Challenge Number 2: Unwillingness of Users to Participate

Many frontline users hesitate to participate in usability studies due to time constraints, lack of compensation, unfamiliarity with the usability team, and fear of being tested on their skill and/or clinical abilities.

Solution Number 2: Leverage Local Champions

We include members from our health system's EHR support on-site team in usability studies. In their regular jobs, the support on-site team's role is to help frontline staff on a day-to-day basis to use and troubleshoot issues with EHR. They are, therefore, well-known by physicians, nurses, and other clinicians. In our experience, recruitment rates into usability testing studies are much higher when these support on-site team members can identify a good time when prospective participants are likely to be available (e.g., immediately after rounds), can call out individuals who do not appear busy for participation, provide psychological safety since recruitment comes from a familiar face, and deliver a warm handoff to the usability team. Over time, the goodwill of these local champions can rub off on the usability team who are seen as “insiders.”

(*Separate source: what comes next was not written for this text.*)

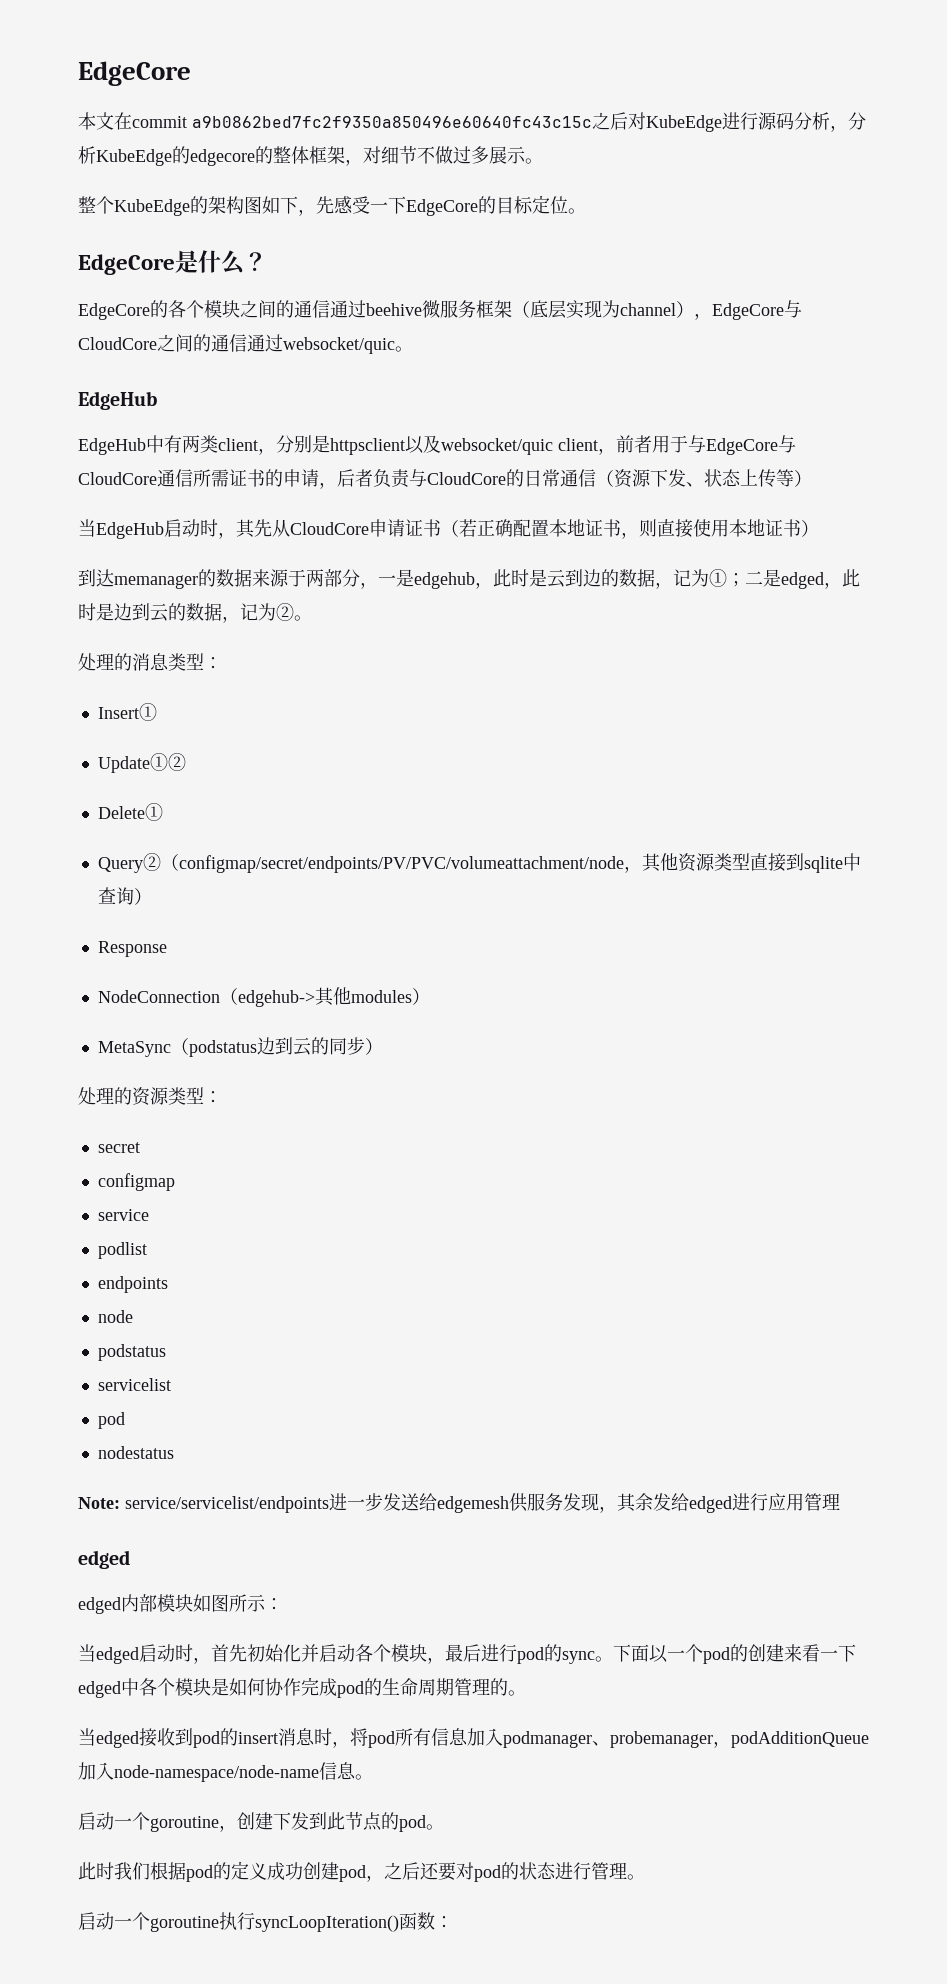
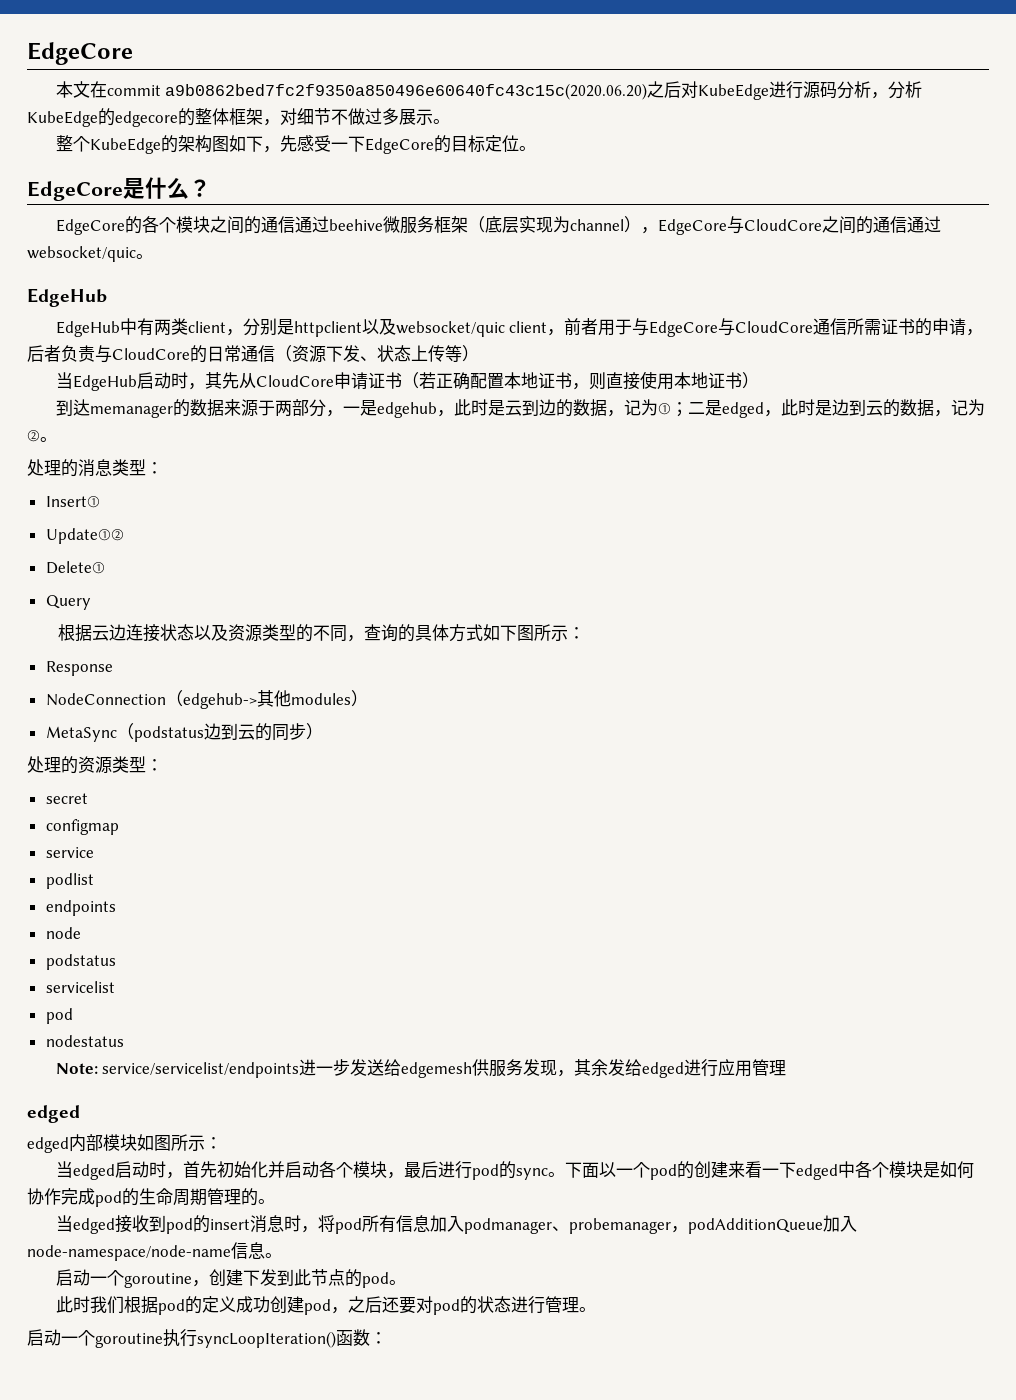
[192,116,592,128] a9b0862bed7fc2f9350a850496e60640fc43c15c -> [165,83,648,100] a9b0862bed7fc2f9350a850496e60640fc43c15c(2020.06.20)
[330,438,405,455] httpsclient -> [293,321,362,337] httpclient
[97,853,861,873] [97,887,152,905] Query②（configmap/secret/endpoints/PV/PVC/volumeattachment/node，其他资源类型直接到sqlite中查询） -> [45,595,91,610] [57,624,585,642] Query // 根据云边连接状态以及资源类型的不同，查询的具体方式如下图所示：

Challenge Number 3: Longer Usability Testing Sessions

Typical usability sessions take approximately 1 hour. In our experience, this duration dissuades many clinicians from participating.

Solution Number 3: Truncated Experimental Design

Extrapolating from Nielsen Norman Group's description of discount usability testing,[40] we designed guerilla in situ usability sessions to last a maximum of 10 minutes. This approach requires compromise on some rigor including (1) limiting the number of scenarios to one to two per participant, (2) instead of recording sessions or using eye tracking or screen capture for future deeper analysis, we use verbal member checking[41] into insights, and (3) prioritizing and only testing the most important design questions to reduce the number of testing tasks. While this approach risks incorrect or insufficient insights compared to longer sessions, we believe the insights that can be gained in shorter sessions are substantially better than not gaining any insights at all from doing no usability testing.



Challenge Number 4: Longer Design Cycle Times

Many CDS systems are developed in response to critical safety events or poor outcomes with strong operational pressures to implement new systems immediately. By contrast, many traditional usability testing approaches require thorough evaluation between design changes. Each design cycle might take a few weeks as human factors engineers must organize insights for a separate team of engineers or analysts to implement.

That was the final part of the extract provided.